## What is needed
Repeat exactly the lines below that lie between the line with "[153,161,307,175] [85,182,225,196] det" and the line with "[85,245,149,256] hemsidan ->", counting both of those lines as part of the answer.

Supplied data START

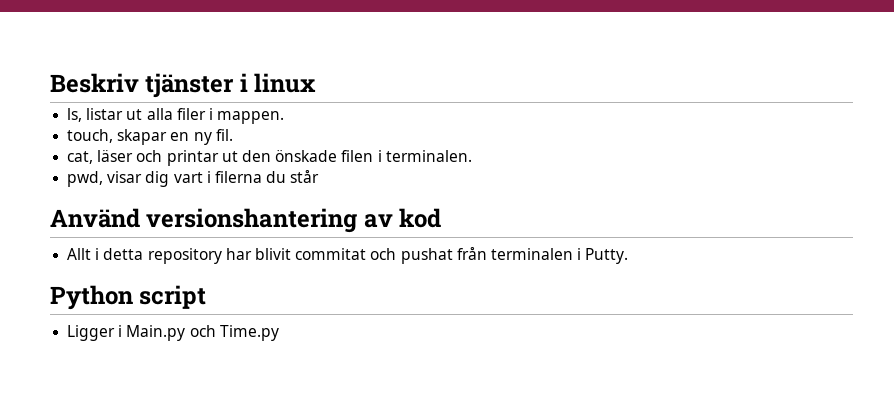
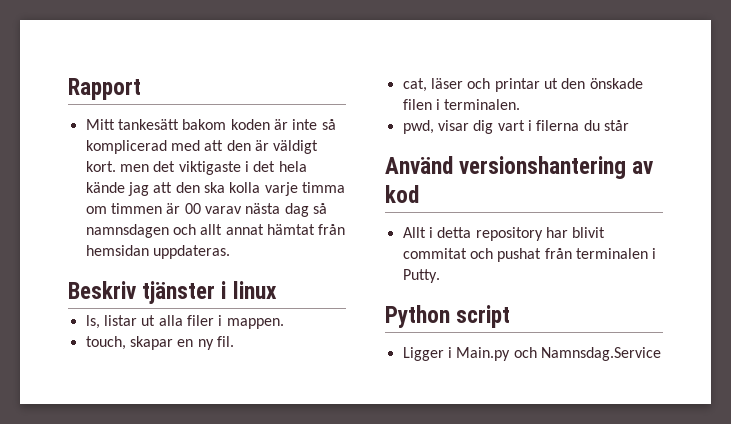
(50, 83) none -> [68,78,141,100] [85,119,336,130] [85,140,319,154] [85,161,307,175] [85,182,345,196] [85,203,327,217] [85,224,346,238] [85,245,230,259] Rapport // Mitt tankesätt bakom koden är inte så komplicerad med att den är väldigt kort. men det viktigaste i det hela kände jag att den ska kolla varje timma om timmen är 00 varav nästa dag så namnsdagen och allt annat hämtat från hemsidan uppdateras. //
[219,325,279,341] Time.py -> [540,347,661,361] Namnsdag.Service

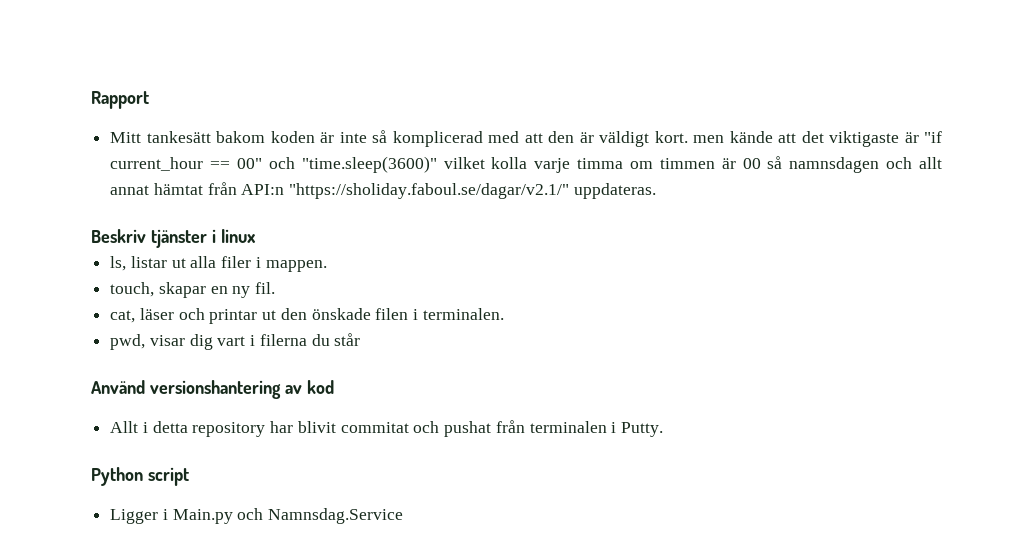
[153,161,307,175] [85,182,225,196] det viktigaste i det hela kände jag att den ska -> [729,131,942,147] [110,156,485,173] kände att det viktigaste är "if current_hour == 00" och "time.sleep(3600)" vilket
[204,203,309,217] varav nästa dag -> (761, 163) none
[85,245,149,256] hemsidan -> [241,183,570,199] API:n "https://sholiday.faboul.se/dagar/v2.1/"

Supplied data END
Supplied data START

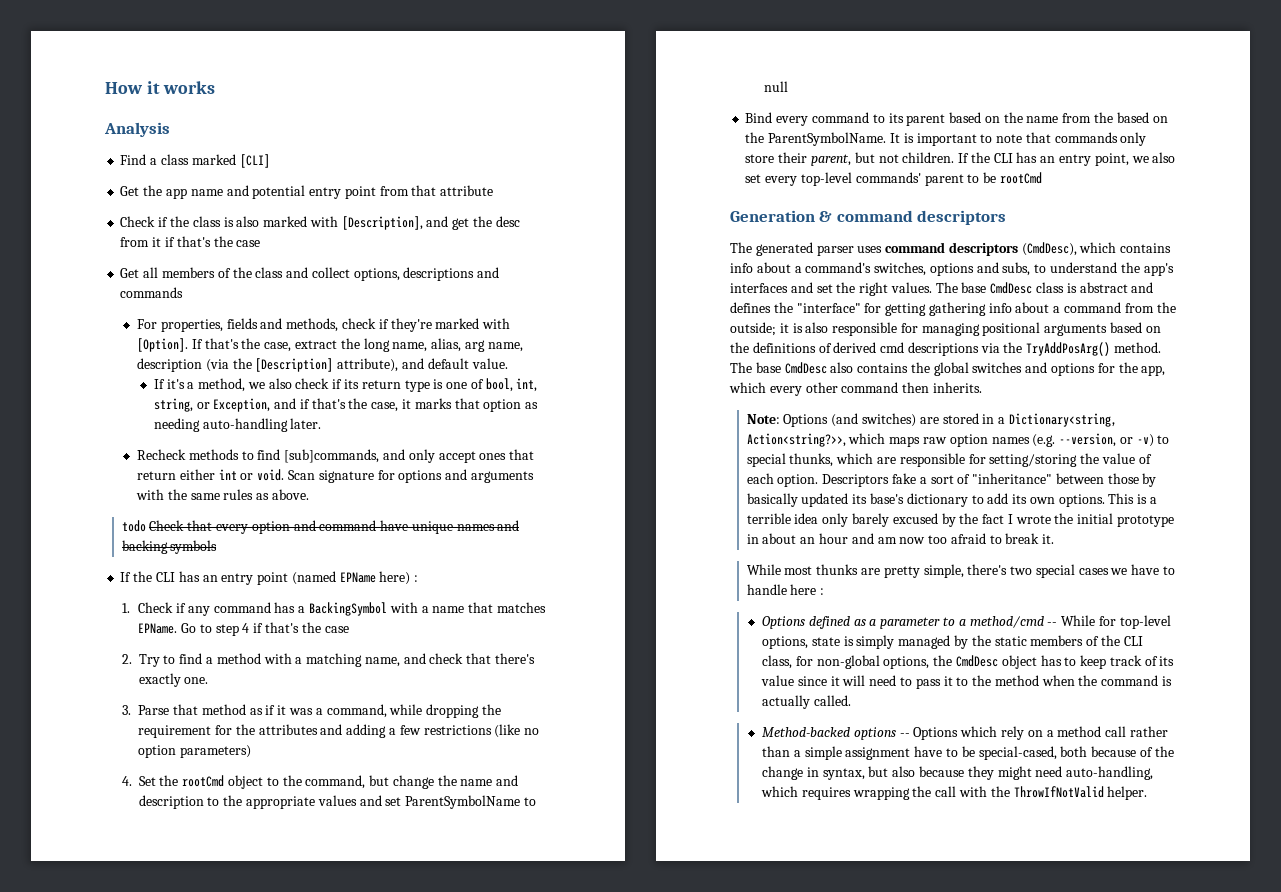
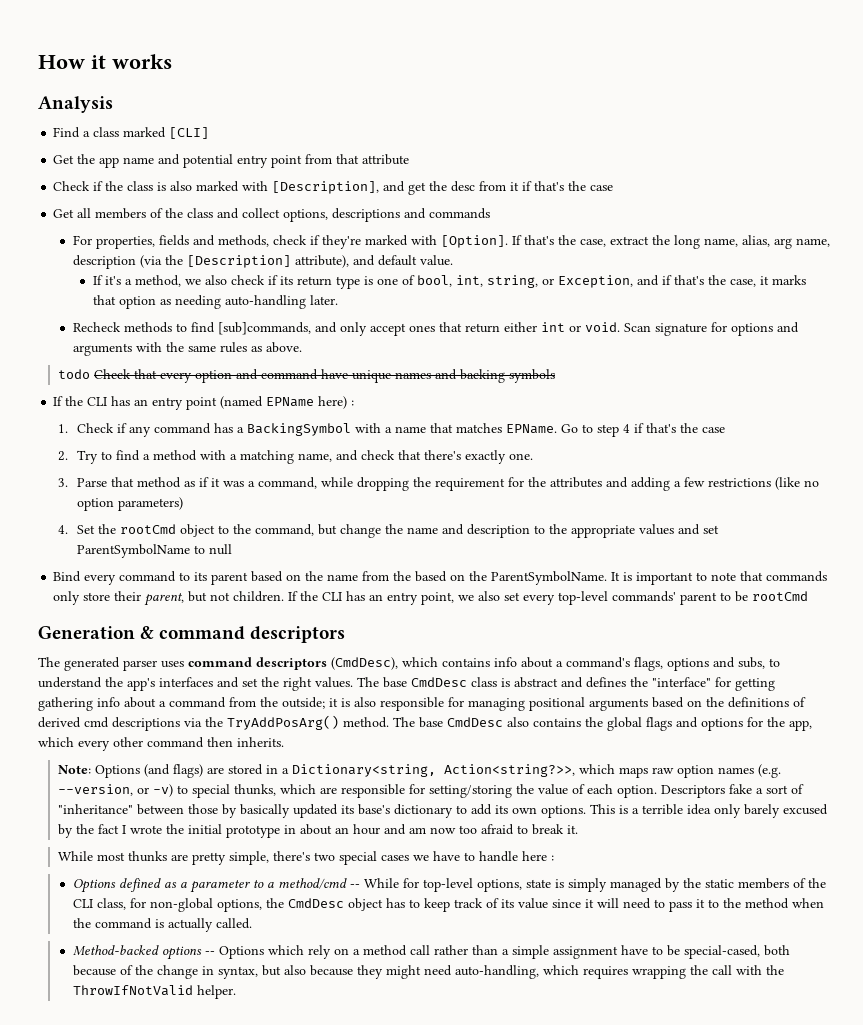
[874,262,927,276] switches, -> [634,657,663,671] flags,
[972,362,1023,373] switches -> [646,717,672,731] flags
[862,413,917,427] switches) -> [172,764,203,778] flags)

Supplied data END

## The completed task
[153,161,307,175] [85,182,225,196] det viktigaste i det hela kände jag att den ska -> [729,131,942,147] [110,156,485,173] kände att det viktigaste är "if current_hour == 00" och "time.sleep(3600)" vilket
[204,203,309,217] varav nästa dag -> (761, 163) none
[85,245,149,256] hemsidan -> [241,183,570,199] API:n "https://sholiday.faboul.se/dagar/v2.1/"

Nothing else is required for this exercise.